Could you reproduce the lines below from the one with "text: 54 ->" through the one with "text: 140 ->"? Keep both ends and add nothing.

──────── Available data ────────

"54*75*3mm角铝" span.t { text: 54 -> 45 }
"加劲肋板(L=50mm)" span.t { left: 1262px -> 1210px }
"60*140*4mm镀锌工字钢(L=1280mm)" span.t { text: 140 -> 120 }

────────
──────── Available data ────────

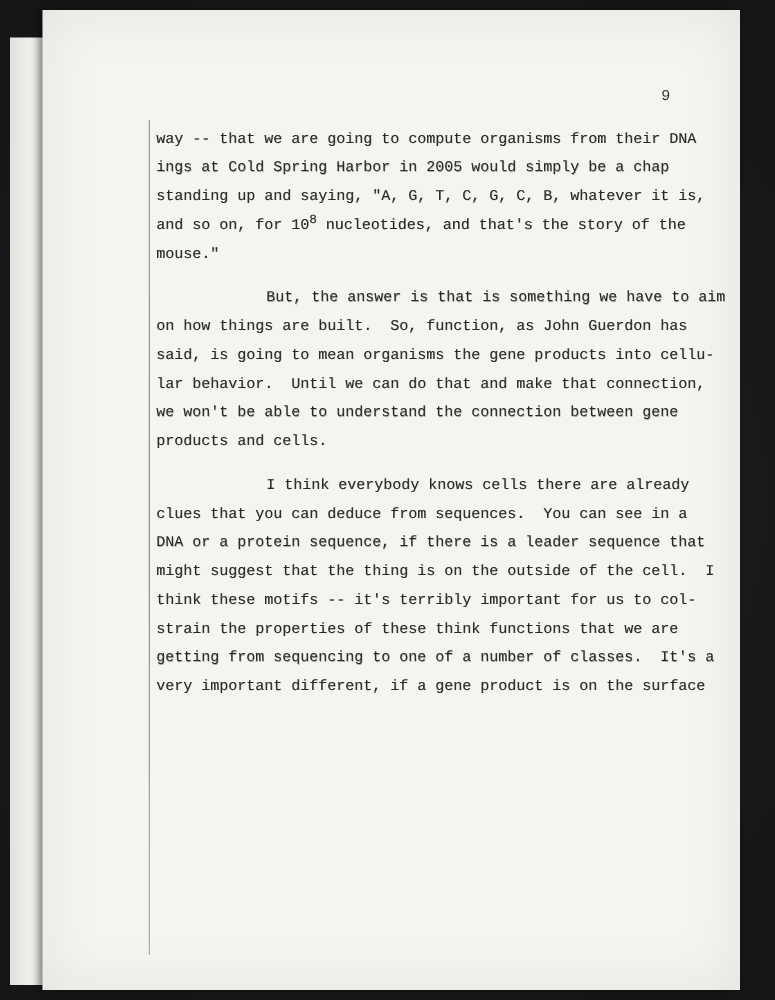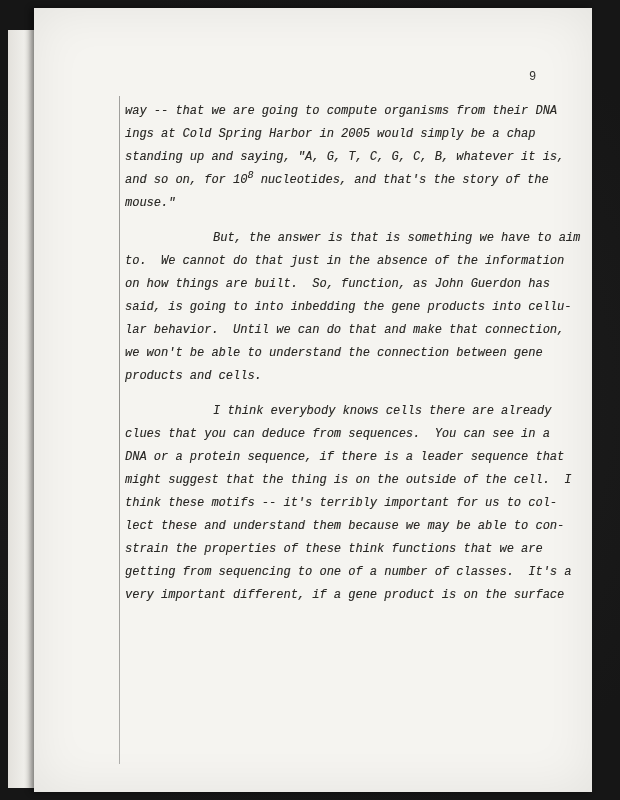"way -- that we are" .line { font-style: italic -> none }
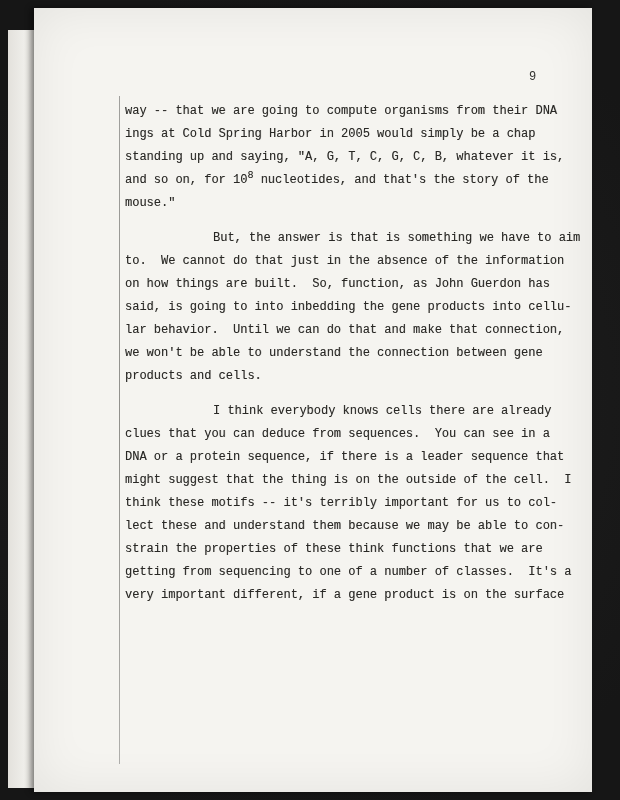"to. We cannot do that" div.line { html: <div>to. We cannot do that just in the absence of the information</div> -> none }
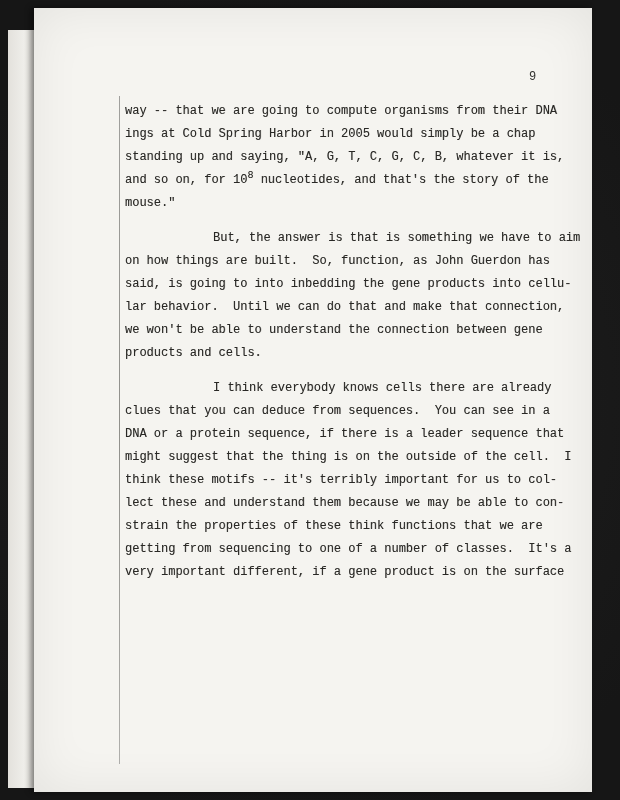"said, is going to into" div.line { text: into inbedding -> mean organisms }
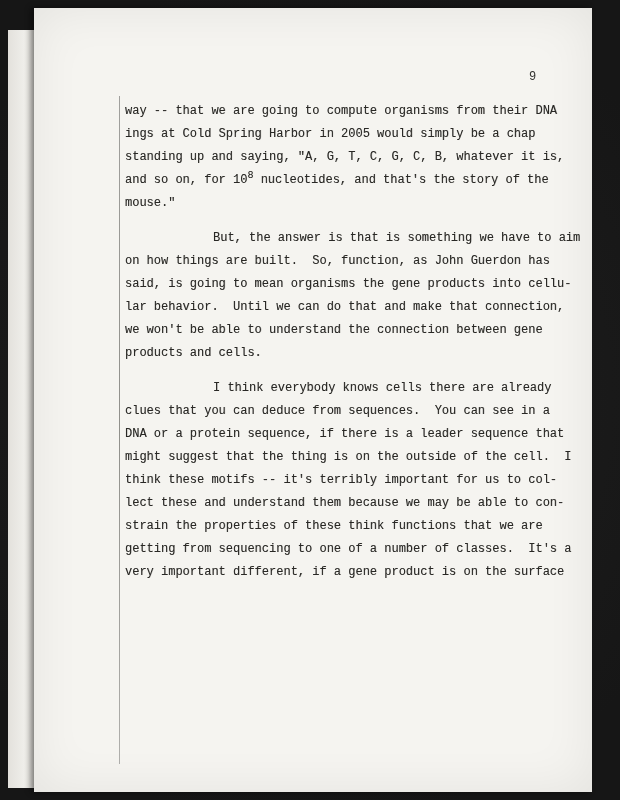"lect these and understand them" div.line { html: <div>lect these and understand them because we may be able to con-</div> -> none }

────────
──────── Available data ────────

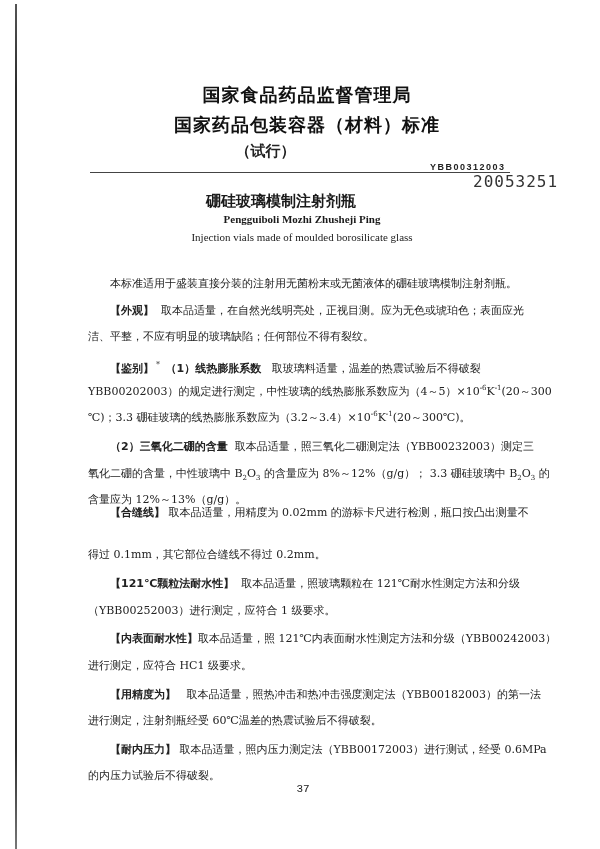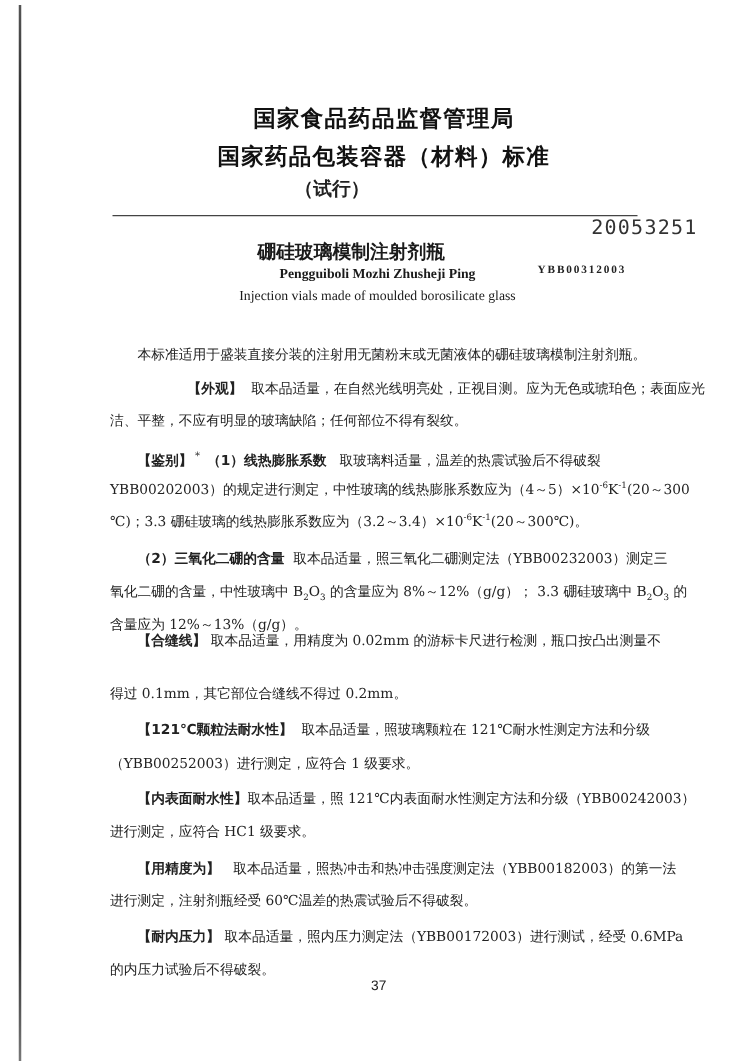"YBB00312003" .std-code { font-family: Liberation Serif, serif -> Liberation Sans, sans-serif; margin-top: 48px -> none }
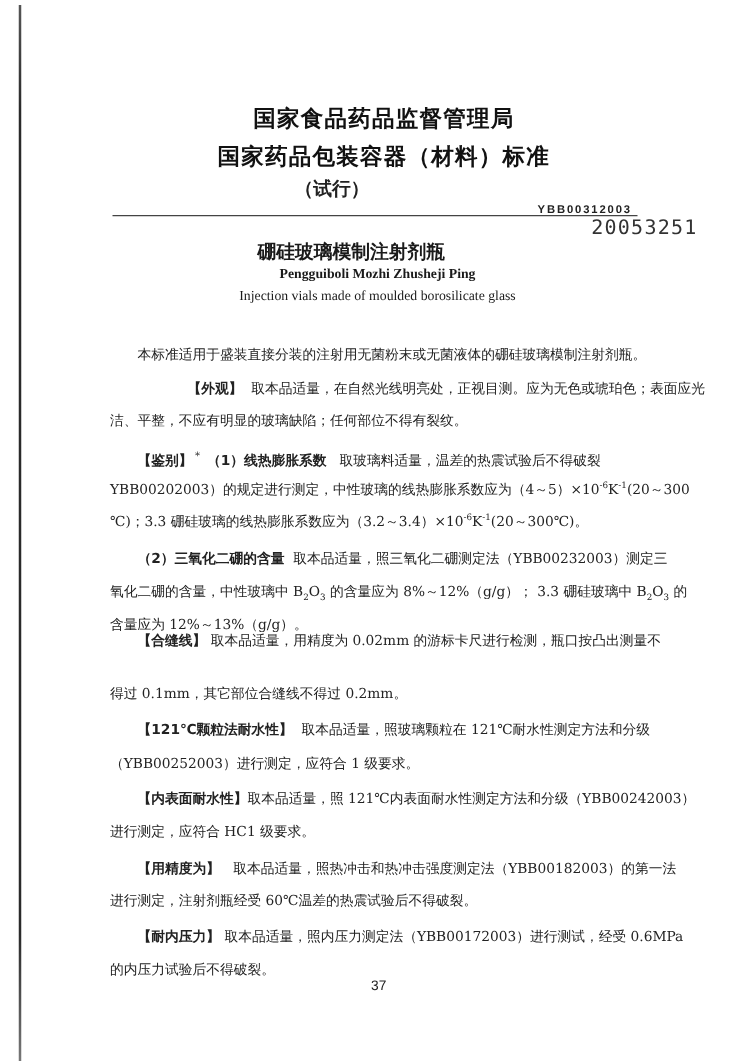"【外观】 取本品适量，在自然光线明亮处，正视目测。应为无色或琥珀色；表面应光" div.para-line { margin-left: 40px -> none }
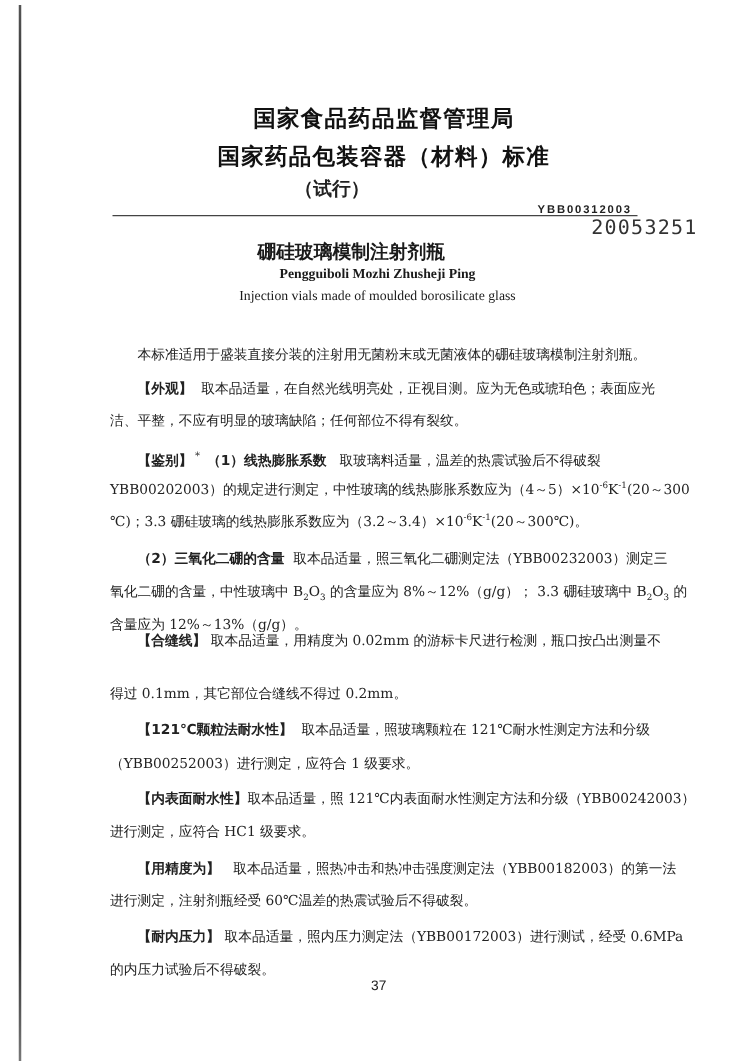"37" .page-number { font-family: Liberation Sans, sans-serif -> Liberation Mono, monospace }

────────

Solution to the problem.
"54*75*3mm角铝" span.t { text: 54 -> 45 }
"加劲肋板(L=50mm)" span.t { left: 1262px -> 1210px }
"60*140*4mm镀锌工字钢(L=1280mm)" span.t { text: 140 -> 120 }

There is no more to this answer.